From d9751bb1ed7478e4094289d57ea9ff163ee2673e Mon Sep 17 00:00:00 2001
From: Jover Lee <joverlee521@gmail.com>
Date: Mon, 27 Nov 2023 17:14:50 -0800
Subject: [PATCH] ingest: simplify NCBI Datasets fields config

Instead of hard-coding the list of NCBI Datasets fields in the workflow,
just provide the list via the default config. This makes it easy to
customize which fields to include and makes it very obvious that
field_map config for the the curation pipeline is changing the names of
these NCBI fields.

This includes a change in the `format_ncbi_dataset_report` rule to use
the provided fields as the header so that we do not have to do a
separate renaming of the NCBI column names back to the computer friendly
mneumonics.
---
 ingest/config/defaults.yaml      | 60 +++++++++++++++++++++-----------
 ingest/rules/fetch_from_ncbi.smk | 43 +++--------------------
 2 files changed, 44 insertions(+), 59 deletions(-)
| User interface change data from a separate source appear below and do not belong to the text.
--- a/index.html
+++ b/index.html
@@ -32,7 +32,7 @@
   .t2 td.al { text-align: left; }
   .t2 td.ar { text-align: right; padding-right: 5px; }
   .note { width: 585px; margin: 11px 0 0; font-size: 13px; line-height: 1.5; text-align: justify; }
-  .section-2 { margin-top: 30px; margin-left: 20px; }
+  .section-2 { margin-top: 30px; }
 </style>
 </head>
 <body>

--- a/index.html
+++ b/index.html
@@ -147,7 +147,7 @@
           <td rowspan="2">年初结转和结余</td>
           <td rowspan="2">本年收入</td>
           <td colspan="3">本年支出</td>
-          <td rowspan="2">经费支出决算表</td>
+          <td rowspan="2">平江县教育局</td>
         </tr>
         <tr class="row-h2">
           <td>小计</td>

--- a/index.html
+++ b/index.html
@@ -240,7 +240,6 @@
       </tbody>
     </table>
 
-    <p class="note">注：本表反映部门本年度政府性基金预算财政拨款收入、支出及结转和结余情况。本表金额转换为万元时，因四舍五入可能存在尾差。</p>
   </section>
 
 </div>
diff --git a/ingest/config/defaults.yaml b/ingest/config/defaults.yaml
index 62389f6..614c027 100644
--- a/ingest/config/defaults.yaml
+++ b/ingest/config/defaults.yaml
@@ -10,8 +10,27 @@ entrez_search_term: ""
 # Required to fetch from NCBI Datasets
 ncbi_taxon_id: ""
 
-# Optional fields to add to the NCBI Datasets output
-ncbi_dataset_fields: []
+# The list of NCBI Datasets fields to include from NCBI Datasets output
+# These need to be the mneumonics of the NCBI Datasets fields, see docs for full list of fields
+# https://www.ncbi.nlm.nih.gov/datasets/docs/v2/reference-docs/command-line/dataformat/tsv/dataformat_tsv_virus-genome/#fields
+# Note: the "accession" field MUST be provided to match with the sequences
+ncbi_datasets_fields:
+  - accession
+  - sourcedb
+  - sra-accs
+  - isolate-lineage
+  - geo-region
+  - geo-location
+  - isolate-collection-date
+  - release-date
+  - update-date
+  - length
+  - host-name
+  - isolate-lineage-source
+  - biosample-acc
+  - submitter-names
+  - submitter-affiliation
+  - submitter-country
 
 # Config parameters related to the curate pipeline
 curate:
@@ -23,26 +42,25 @@ curate:
   # The path should be relative to the ingest directory.
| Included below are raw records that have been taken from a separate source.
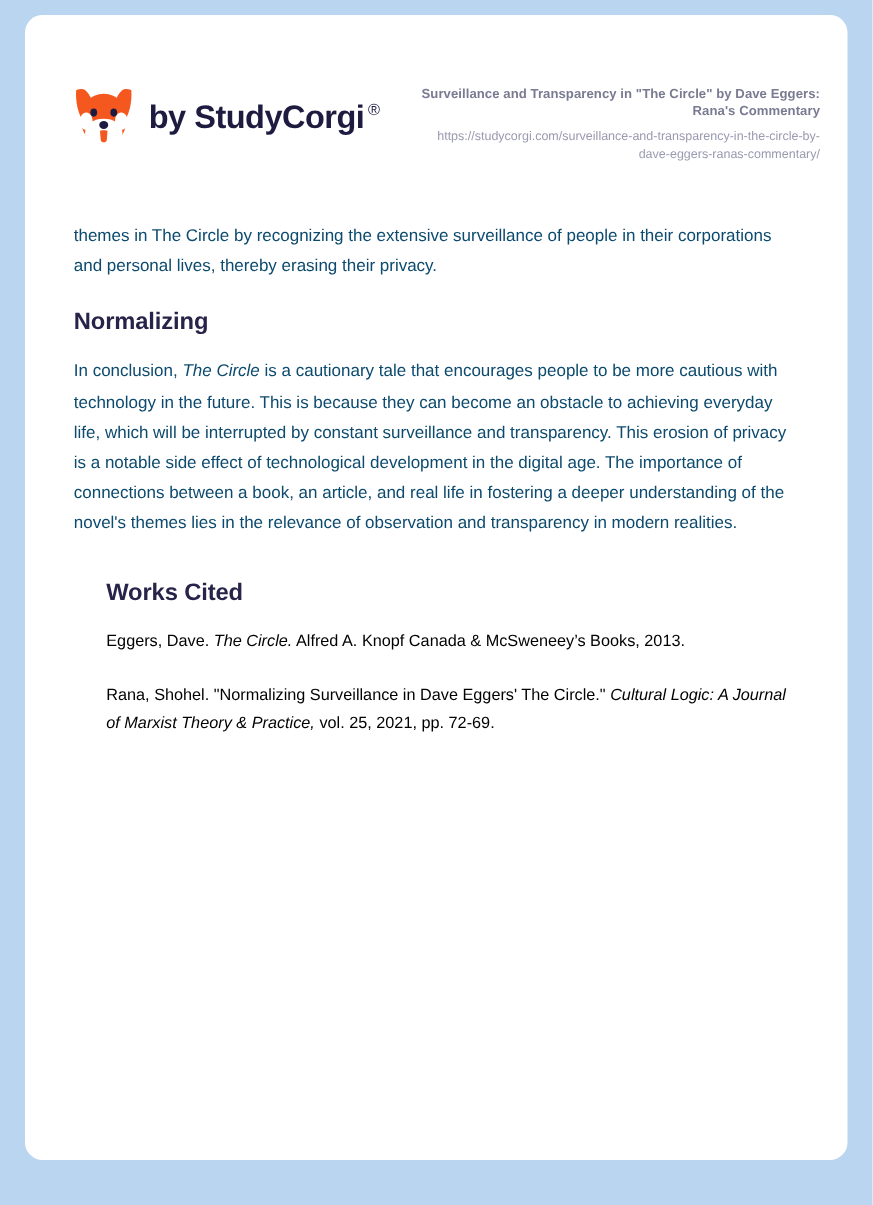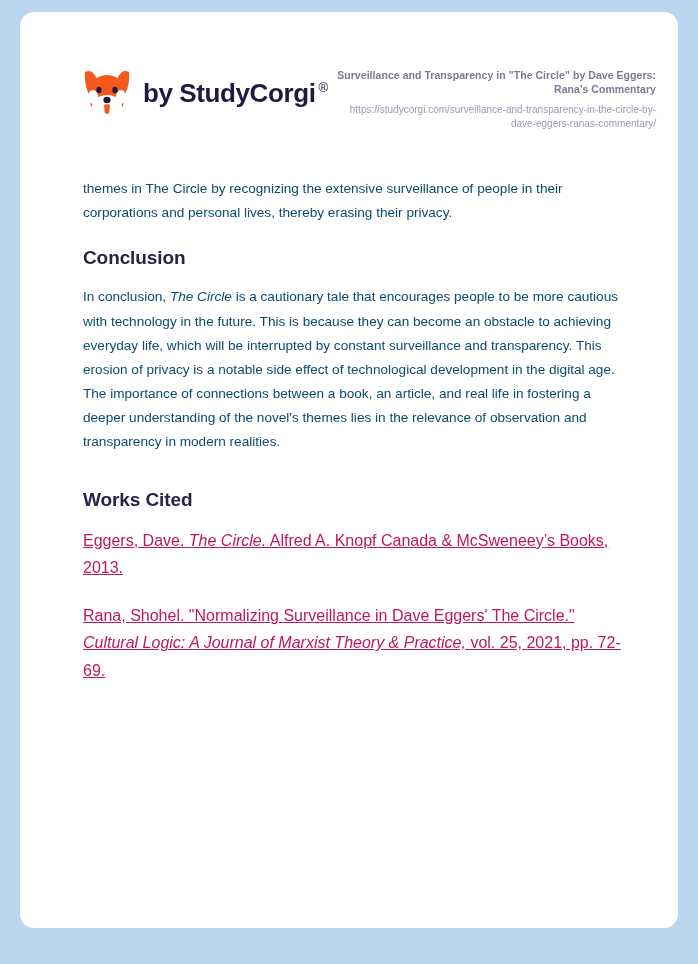--- a/index.html
+++ b/index.html
@@ -24,7 +24,6 @@
     border-radius: 14px;
     box-sizing: border-box;
     overflow: hidden;
-    padding-left: 24px;
   }
 
   

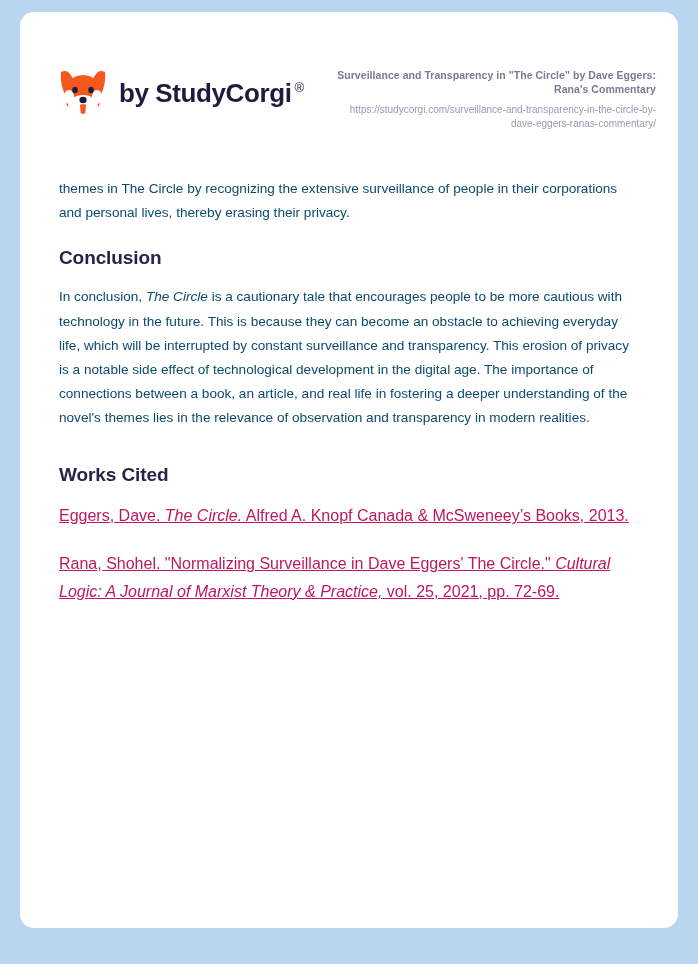--- a/index.html
+++ b/index.html
@@ -183,7 +183,7 @@
 
     <p class="para tight">themes in The Circle by recognizing the extensive surveillance of people in their corporations and personal lives, thereby erasing their privacy.</p>
 
-    <h2 class="section-heading">Conclusion</h2>
+    <h2 class="section-heading">Normalizing</h2>
 
     <p class="para"><span>In conclusion, </span><i>The Circle</i><span> is a cautionary tale that encourages people to be more cautious with technology in the future. This is because they can become an obstacle to achieving everyday life, which will be interrupted by constant surveillance and transparency. This erosion of privacy is a notable side effect of technological development in the digital age. The importance of connections between a book, an article, and real life in fostering a deeper understanding of the novel's themes lies in the relevance of observation and transparency in modern realities.</span></p>
 

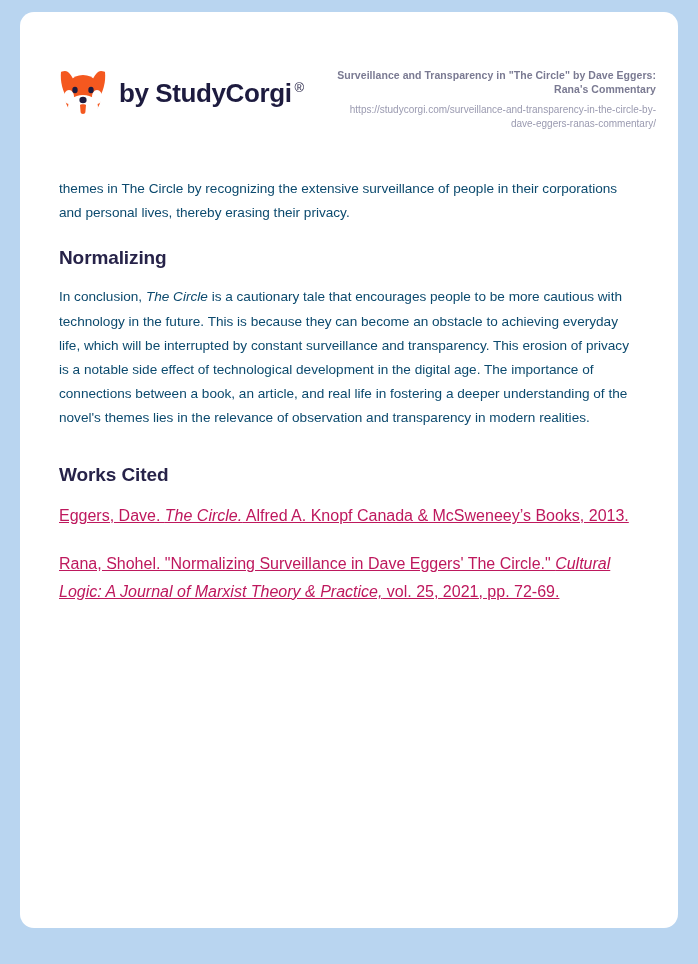--- a/index.html
+++ b/index.html
@@ -135,7 +135,7 @@
 
   i { font-style: italic; }
 
-  .works-cited-block { margin-top: 34px; }
+  .works-cited-block { margin-top: 34px; margin-left: 26px; }
 </style>
 </head>
 <body>

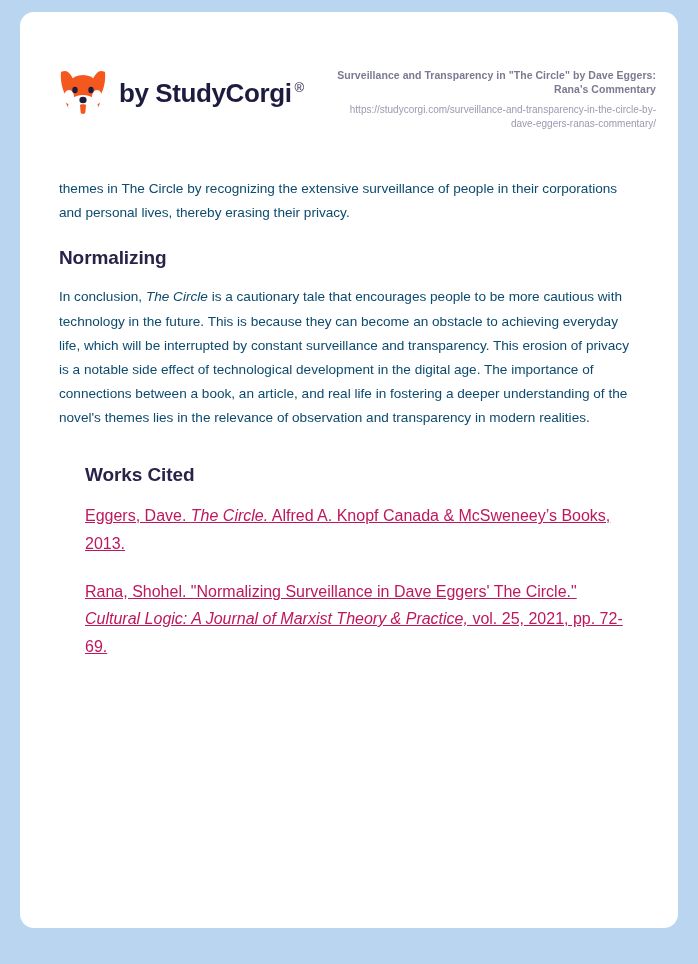--- a/index.html
+++ b/index.html
@@ -124,11 +124,10 @@
   }
 
   .citation {
-    font-size: 16px;
+    font-size: 13px;
     line-height: 1.72;
-    color: #be185d;
+    color: #000000;
     margin: 0 0 20px 0;
-    text-decoration: underline;
   }
 
   .citation:last-child { margin-bottom: 0; }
   local_geolocation_rules: "config/geolocation_rules.tsv"
   # List of field names to change where the key is the original field name and the value is the new field name
-  # This is the first step in the pipeline, so any references to field names
-  # in the configs below should use the new field names
-  # The examples below are based on the NCBI Datasets output TSV column names, your data might have different field names.
+  # The original field names should match the ncbi_datasets_fields provided above.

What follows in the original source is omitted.